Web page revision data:
+---+

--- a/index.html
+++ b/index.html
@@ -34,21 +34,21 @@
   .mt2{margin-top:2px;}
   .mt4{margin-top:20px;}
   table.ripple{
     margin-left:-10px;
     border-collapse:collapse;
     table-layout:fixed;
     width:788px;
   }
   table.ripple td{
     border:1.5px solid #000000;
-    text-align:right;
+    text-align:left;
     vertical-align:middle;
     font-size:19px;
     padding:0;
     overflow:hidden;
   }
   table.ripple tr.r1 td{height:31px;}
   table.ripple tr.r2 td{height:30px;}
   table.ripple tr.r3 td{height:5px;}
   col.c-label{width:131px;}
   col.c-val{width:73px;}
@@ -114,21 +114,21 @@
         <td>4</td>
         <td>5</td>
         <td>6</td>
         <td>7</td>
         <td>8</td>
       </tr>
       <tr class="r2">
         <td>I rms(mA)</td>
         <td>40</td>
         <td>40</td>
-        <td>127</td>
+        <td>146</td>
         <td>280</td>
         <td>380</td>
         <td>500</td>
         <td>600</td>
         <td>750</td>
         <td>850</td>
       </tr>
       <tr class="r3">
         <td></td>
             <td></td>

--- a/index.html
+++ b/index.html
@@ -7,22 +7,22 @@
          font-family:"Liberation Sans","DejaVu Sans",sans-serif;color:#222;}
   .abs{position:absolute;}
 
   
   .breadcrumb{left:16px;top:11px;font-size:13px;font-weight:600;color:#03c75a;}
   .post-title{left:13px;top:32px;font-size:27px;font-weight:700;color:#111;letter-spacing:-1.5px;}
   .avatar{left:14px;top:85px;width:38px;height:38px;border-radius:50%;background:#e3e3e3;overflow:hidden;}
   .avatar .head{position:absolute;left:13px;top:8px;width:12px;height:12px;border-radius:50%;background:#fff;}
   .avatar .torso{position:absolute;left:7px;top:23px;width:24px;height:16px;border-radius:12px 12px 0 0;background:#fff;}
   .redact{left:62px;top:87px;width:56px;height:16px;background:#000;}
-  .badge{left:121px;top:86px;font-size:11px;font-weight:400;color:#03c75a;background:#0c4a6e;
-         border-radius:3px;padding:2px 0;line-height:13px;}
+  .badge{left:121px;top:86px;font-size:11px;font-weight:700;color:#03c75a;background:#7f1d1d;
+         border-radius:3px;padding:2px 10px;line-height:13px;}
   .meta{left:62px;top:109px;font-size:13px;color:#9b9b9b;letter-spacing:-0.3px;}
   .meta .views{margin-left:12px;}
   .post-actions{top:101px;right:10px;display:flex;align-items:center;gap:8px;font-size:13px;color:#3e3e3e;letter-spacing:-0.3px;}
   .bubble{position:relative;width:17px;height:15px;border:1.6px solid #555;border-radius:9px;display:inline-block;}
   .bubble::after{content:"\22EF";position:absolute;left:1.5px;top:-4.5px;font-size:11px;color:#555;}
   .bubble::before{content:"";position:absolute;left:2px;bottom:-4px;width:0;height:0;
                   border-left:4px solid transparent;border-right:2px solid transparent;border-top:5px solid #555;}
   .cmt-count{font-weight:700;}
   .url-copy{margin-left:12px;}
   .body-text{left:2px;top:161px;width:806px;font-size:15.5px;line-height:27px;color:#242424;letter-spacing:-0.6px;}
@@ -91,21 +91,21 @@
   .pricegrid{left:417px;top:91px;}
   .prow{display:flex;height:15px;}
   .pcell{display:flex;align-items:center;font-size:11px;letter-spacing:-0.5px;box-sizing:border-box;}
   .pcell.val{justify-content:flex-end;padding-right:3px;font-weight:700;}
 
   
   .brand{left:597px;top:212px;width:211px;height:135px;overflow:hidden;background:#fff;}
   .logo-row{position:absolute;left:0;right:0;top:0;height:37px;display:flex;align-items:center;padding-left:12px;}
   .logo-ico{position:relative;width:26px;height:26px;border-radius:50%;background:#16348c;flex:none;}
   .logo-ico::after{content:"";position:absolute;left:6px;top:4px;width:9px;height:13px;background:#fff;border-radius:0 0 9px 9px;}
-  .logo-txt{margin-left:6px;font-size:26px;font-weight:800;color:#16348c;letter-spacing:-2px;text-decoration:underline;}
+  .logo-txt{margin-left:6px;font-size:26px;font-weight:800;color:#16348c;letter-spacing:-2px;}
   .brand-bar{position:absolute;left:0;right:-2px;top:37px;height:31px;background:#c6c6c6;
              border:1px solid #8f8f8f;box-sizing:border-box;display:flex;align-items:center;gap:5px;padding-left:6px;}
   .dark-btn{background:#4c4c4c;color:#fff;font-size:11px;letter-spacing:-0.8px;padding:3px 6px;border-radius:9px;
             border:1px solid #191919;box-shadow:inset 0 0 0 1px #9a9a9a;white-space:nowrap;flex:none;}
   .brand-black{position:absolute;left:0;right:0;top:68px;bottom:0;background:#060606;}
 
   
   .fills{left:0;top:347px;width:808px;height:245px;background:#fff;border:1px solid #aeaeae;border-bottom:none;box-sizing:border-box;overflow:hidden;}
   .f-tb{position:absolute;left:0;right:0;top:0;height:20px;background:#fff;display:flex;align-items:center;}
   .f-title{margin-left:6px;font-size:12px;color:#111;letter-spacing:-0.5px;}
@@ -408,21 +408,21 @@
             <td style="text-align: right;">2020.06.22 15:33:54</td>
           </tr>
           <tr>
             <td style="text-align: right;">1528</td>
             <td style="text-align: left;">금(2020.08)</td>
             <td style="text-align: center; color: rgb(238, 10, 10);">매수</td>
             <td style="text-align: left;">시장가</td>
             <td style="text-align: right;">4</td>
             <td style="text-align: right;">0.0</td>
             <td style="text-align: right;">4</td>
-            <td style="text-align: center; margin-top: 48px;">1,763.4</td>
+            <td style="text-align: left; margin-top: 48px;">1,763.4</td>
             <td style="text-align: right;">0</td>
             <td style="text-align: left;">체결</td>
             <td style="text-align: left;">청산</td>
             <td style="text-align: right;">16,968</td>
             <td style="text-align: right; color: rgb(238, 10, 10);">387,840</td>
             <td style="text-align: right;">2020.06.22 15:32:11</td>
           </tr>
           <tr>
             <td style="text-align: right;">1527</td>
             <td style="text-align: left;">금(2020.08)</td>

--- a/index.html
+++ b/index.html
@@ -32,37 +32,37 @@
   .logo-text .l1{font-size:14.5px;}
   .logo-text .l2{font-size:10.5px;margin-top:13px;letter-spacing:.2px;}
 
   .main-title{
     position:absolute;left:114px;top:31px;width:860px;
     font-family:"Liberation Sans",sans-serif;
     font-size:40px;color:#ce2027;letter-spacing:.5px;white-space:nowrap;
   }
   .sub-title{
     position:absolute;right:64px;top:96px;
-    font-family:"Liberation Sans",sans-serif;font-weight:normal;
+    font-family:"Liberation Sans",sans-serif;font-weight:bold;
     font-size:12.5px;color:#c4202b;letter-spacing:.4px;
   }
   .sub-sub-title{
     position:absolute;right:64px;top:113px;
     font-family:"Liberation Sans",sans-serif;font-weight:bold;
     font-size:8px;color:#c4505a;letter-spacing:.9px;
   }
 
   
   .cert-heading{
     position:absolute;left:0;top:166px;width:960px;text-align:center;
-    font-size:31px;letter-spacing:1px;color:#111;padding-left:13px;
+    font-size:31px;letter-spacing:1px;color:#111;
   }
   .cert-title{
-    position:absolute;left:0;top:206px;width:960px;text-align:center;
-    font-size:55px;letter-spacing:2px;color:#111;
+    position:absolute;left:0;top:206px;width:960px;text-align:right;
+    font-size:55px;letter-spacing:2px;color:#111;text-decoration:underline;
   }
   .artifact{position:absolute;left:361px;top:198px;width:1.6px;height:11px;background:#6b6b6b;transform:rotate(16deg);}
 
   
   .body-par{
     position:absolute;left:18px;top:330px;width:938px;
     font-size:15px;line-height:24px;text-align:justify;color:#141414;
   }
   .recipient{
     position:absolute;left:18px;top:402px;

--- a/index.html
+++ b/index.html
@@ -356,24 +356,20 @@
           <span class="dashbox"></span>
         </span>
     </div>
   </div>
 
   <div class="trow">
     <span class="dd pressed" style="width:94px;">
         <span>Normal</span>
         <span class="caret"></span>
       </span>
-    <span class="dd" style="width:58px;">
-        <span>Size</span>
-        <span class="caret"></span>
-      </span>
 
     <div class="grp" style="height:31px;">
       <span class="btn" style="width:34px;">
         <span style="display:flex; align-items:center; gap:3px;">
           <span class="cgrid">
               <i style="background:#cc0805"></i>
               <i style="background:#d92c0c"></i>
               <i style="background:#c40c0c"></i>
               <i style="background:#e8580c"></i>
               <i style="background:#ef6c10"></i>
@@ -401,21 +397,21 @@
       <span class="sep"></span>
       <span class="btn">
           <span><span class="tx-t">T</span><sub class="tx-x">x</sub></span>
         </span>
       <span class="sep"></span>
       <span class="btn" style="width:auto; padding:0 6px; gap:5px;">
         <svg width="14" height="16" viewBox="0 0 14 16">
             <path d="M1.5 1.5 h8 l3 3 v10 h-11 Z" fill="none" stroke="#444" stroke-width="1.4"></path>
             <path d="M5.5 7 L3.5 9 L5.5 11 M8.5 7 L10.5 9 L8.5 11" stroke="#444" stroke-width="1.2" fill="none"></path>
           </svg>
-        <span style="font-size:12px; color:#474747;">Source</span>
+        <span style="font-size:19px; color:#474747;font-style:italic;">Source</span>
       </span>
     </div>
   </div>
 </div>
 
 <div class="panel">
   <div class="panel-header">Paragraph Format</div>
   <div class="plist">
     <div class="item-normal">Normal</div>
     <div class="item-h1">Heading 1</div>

+---+

EXERCISE: Give the lines again, exactly as they stand, from the beginning of the data through the line with "vertical-align:middle;".

YOUR SOLUTION:
--- a/index.html
+++ b/index.html
@@ -34,21 +34,21 @@
   .mt2{margin-top:2px;}
   .mt4{margin-top:20px;}
   table.ripple{
     margin-left:-10px;
     border-collapse:collapse;
     table-layout:fixed;
     width:788px;
   }
   table.ripple td{
     border:1.5px solid #000000;
-    text-align:right;
+    text-align:left;
     vertical-align:middle;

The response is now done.